George Taylor was a contractor and energetic developer of high-end speculative houses in what was referred to in the 1910s and early '20s as the West End of Los Angeles. Real estate reportage of the era includes numerous sales of houses built by him on lots he acquired in tracts including Windsor Square and Fremont Place, where he took out a permit to build #118 from the Department of Buildings on December 12, 1922. It would be Howell and Maude Baker who would decide to buy it from Taylor and move in by the end of 1923.

The 1920s seemed to go as well for the Bakers as it did for many well-placed Angelenos; Howell tended to business and Maude to her household duties and those she had as treasurer of the Friday Morning and Women's University clubs. The Willits Holes' addition of a looming art gallery to their house at 114—smack dab next door to the Bakers—cannot have been an altogether wonderful development, even if paintings would be quiet neighbors. But the Depression seems to have brought a particular, if unquantifiable, shadow over 118 Fremont Place. In the fall of 1933, the house was on the market, with a series of classified ads in the Times describing a residence "among million-dollar houses in a beautiful setting.... Sacrifice at less than lot value": The price was $25,000. 

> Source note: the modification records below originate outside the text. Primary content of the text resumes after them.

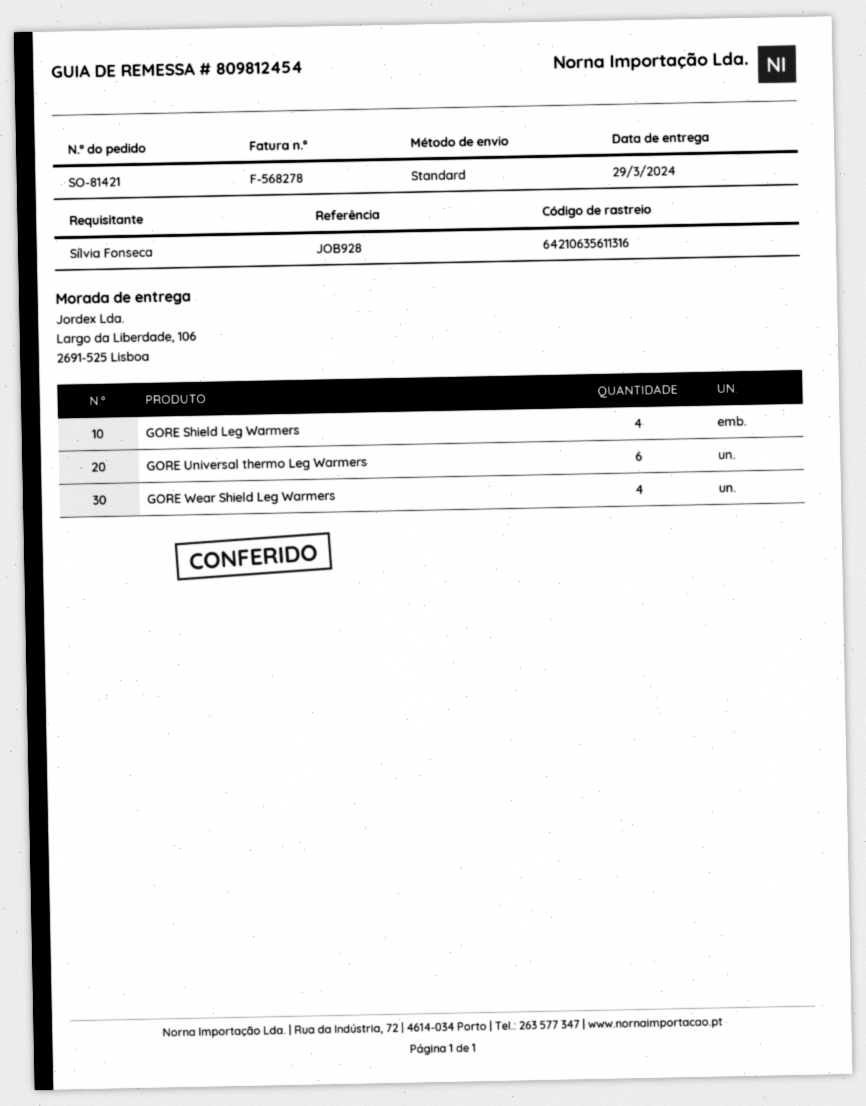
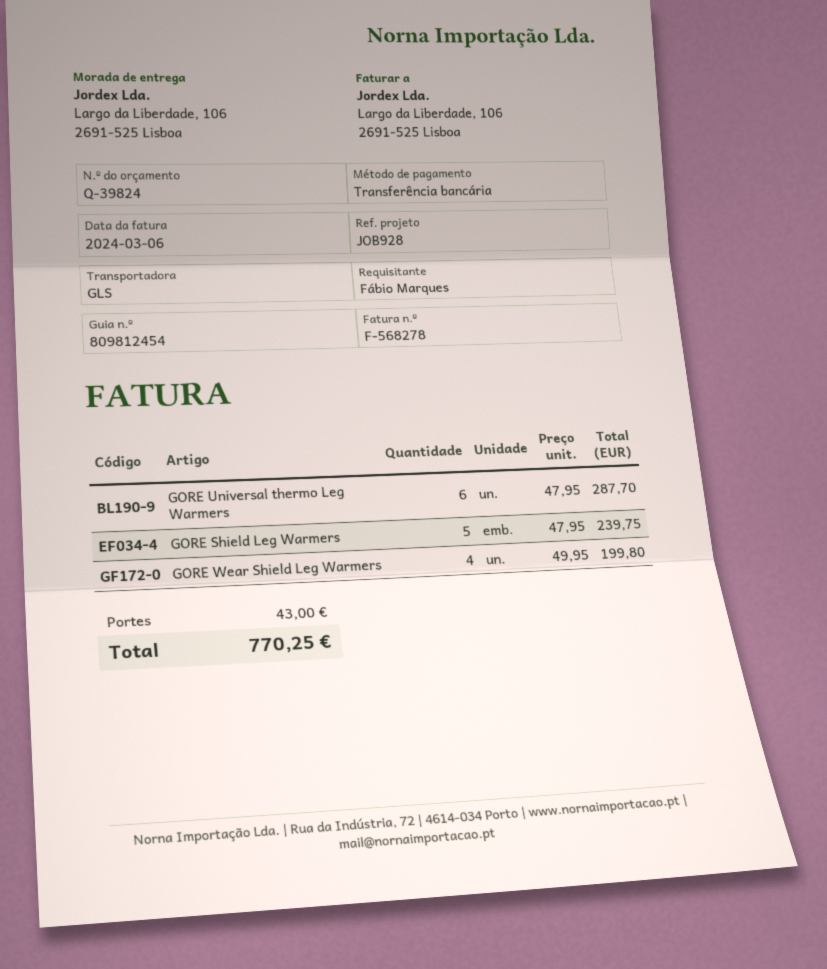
ordered by: Sílvia Fonseca -> Fábio Marques
shipping method: standard -> GLS
GORE Shield Leg Warmers: 4 -> 5

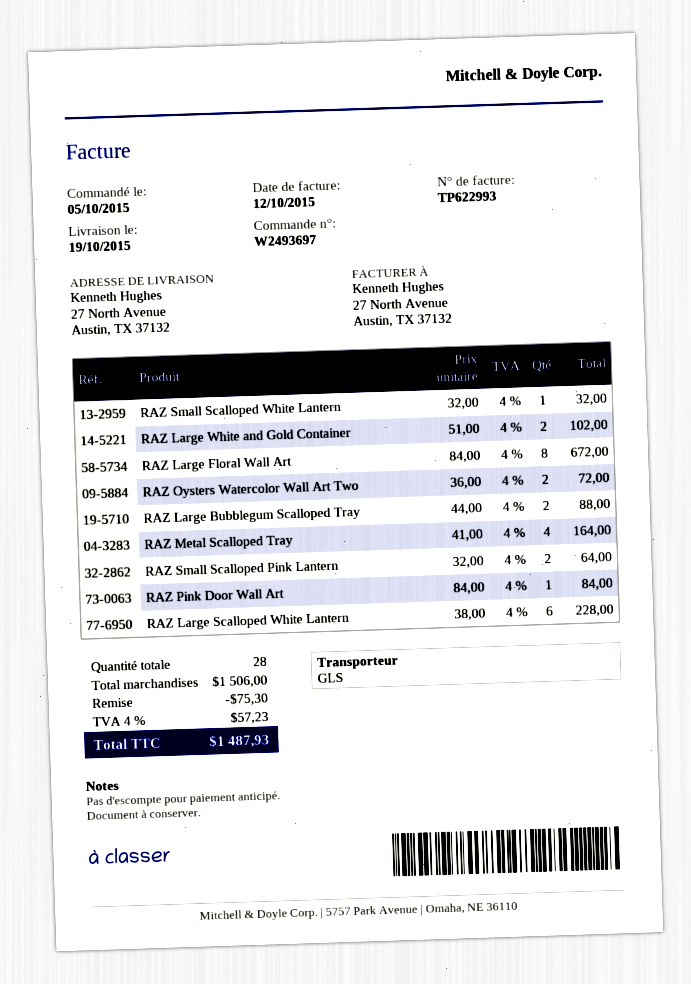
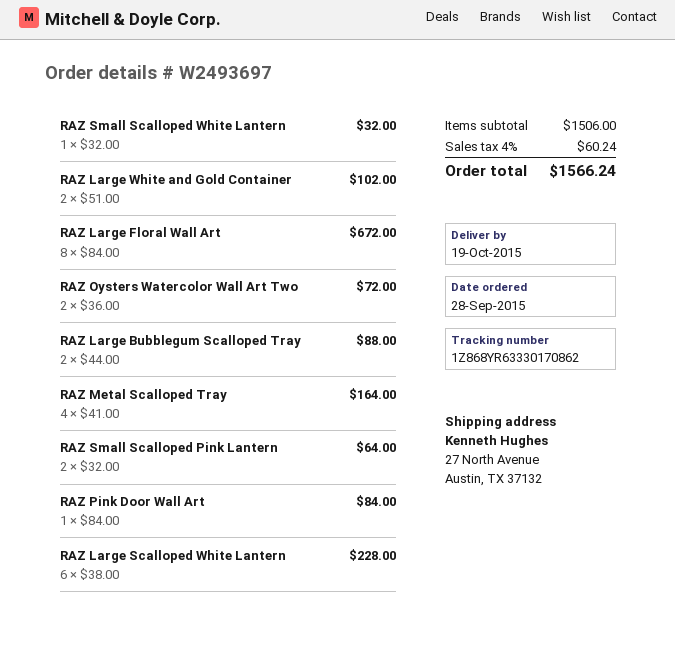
order date: 2015-10-05 -> 2015-09-28
discount: 75.30 -> none
tax: 4% = 57.23 -> 4% = 60.24
total: 1487.93 -> 1566.24

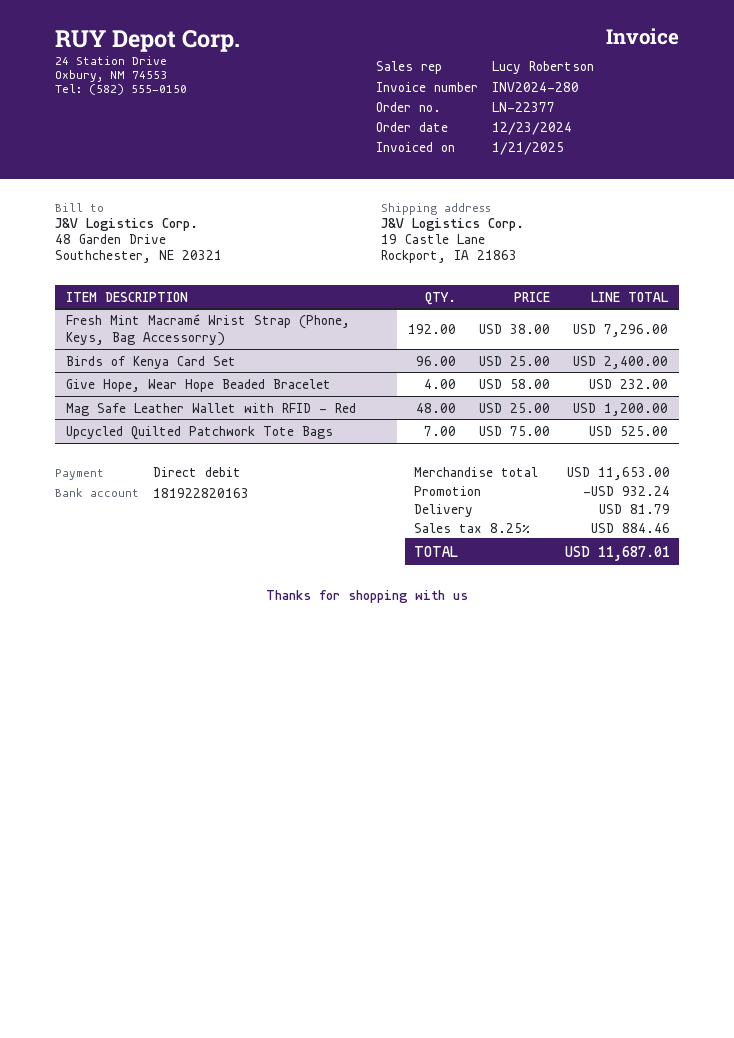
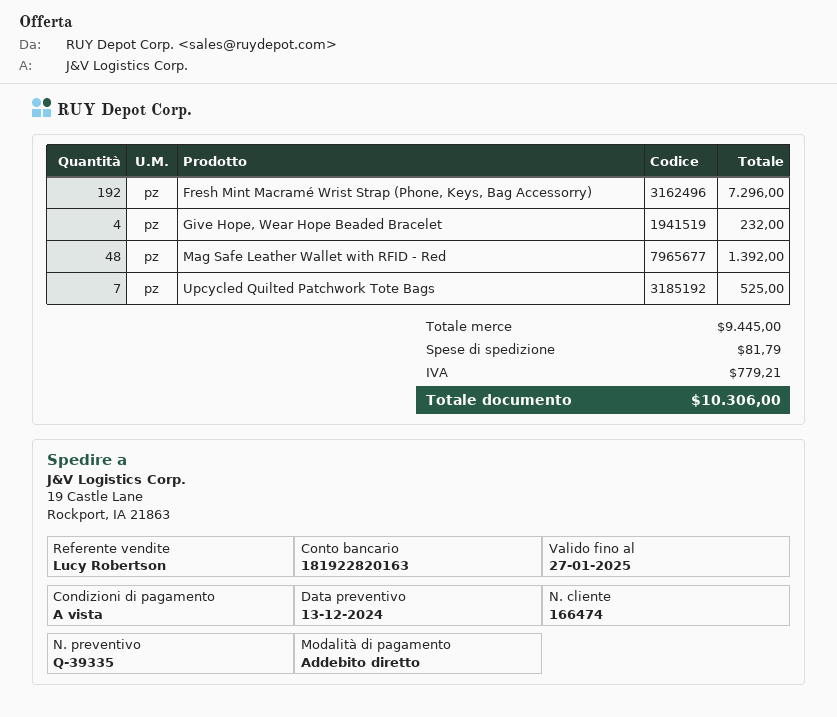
Birds of Kenya Card Set: 96 for 2400.00 -> none
Mag Safe Leather Wallet with RFID - Red: 48 for 1200.00 -> 48 for 1392.00
subtotal: 11653.00 -> 9445.00
discount: 932.24 -> none
tax: 884.46 -> 779.21
total: 11687.01 -> 10306.00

The eventual mother of television producer and
writer Stephen J. Cannell is seen in the Times
 on August 4, 1935, just before her marriage
and her family's departure from 118
Fremont Place after 12 years.


There appear to have been reasons behind the urgency other than the economy; Howell was not well. The house unsold, he would die at the Glendale Sanitarium on January 15, 1935. Number 118 Fremont Place would see a bit of happiness soon after as Carolyn prepared to marry Joseph K. Cannell of the famous furniture and decorating firm Cannell & Chaffin; the reception after their September 26 wedding in Beverly Hills was held at the house. (The couples' son Stephen J. Cannell would in his own right become almost a household name as the prolific television producer and writer of such series as The Rockford Files and Columbo.) As soon as the caterers cleaned up, Maude, apparently giving up on selling the house for the time being, rented it to her San Diego friends the Hugh Dawson Cooks, at least until it was put back on the market in January 1937 at $19,000, a price which Maude negotiated for a sale by April to attorney Abraham S. Gold.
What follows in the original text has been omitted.